[Data for this exercise — start]

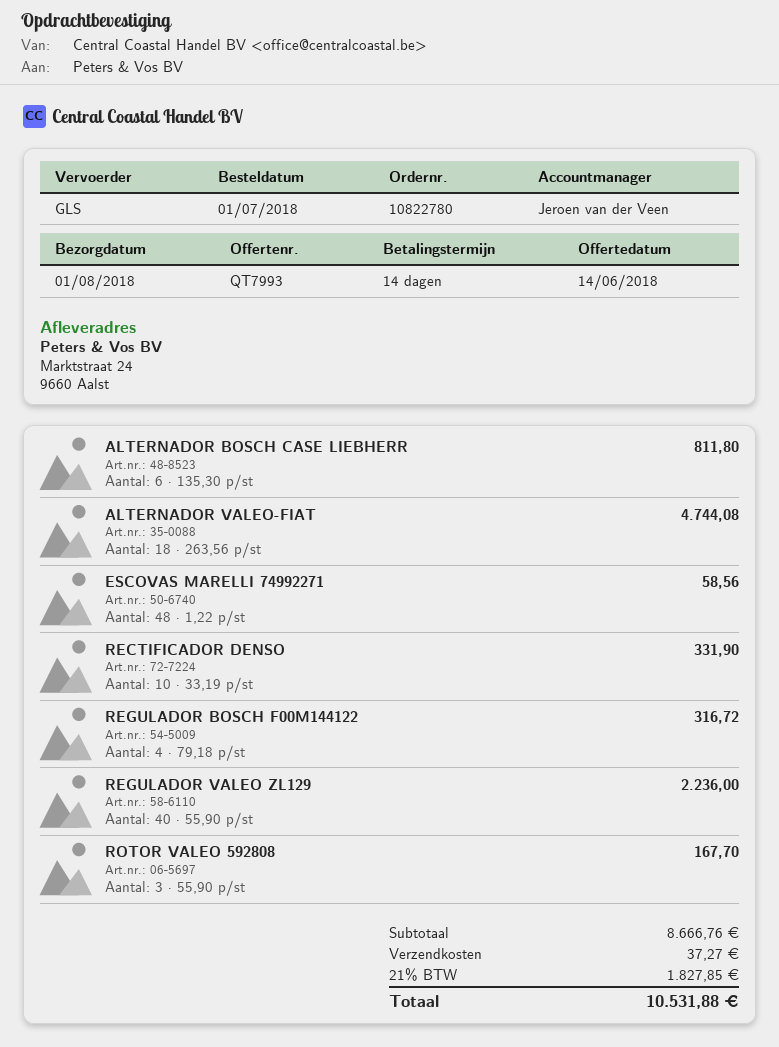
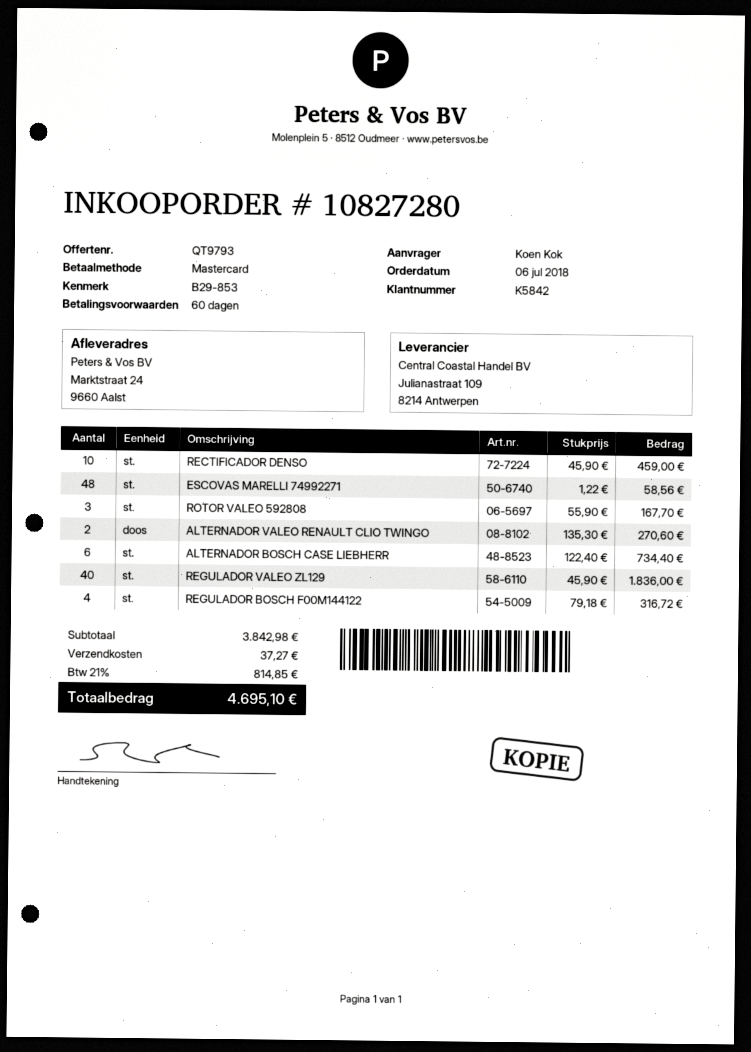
quote number: QT7993 -> QT9793
order number: 10822780 -> 10827280
order date: 2018-07-01 -> 2018-07-06
payment terms: 14 days -> 60 days
ALTERNADOR BOSCH CASE LIEBHERR: 6 x 135.30 = 811.80 -> 6 x 122.40 = 734.40
ALTERNADOR VALEO-FIAT: 18 x 263.56 = 4744.08 -> none
RECTIFICADOR DENSO: 10 x 33.19 = 331.90 -> 10 x 45.90 = 459.00
REGULADOR VALEO ZL129: 40 x 55.90 = 2236.00 -> 40 x 45.90 = 1836.00
ALTERNADOR VALEO RENAULT CLIO TWINGO: none -> 2 x 135.30 = 270.60
subtotal: 8666.76 -> 3842.98
tax: 21% = 1827.85 -> 21% = 814.85
total: 10531.88 -> 4695.10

[Data for this exercise — finish]

## Task objective
The line with "ALTERNADOR VALEO RENAULT" through the last line of the data: write these out exactly, and no others.

## Written response
ALTERNADOR VALEO RENAULT CLIO TWINGO: none -> 2 x 135.30 = 270.60
subtotal: 8666.76 -> 3842.98
tax: 21% = 1827.85 -> 21% = 814.85
total: 10531.88 -> 4695.10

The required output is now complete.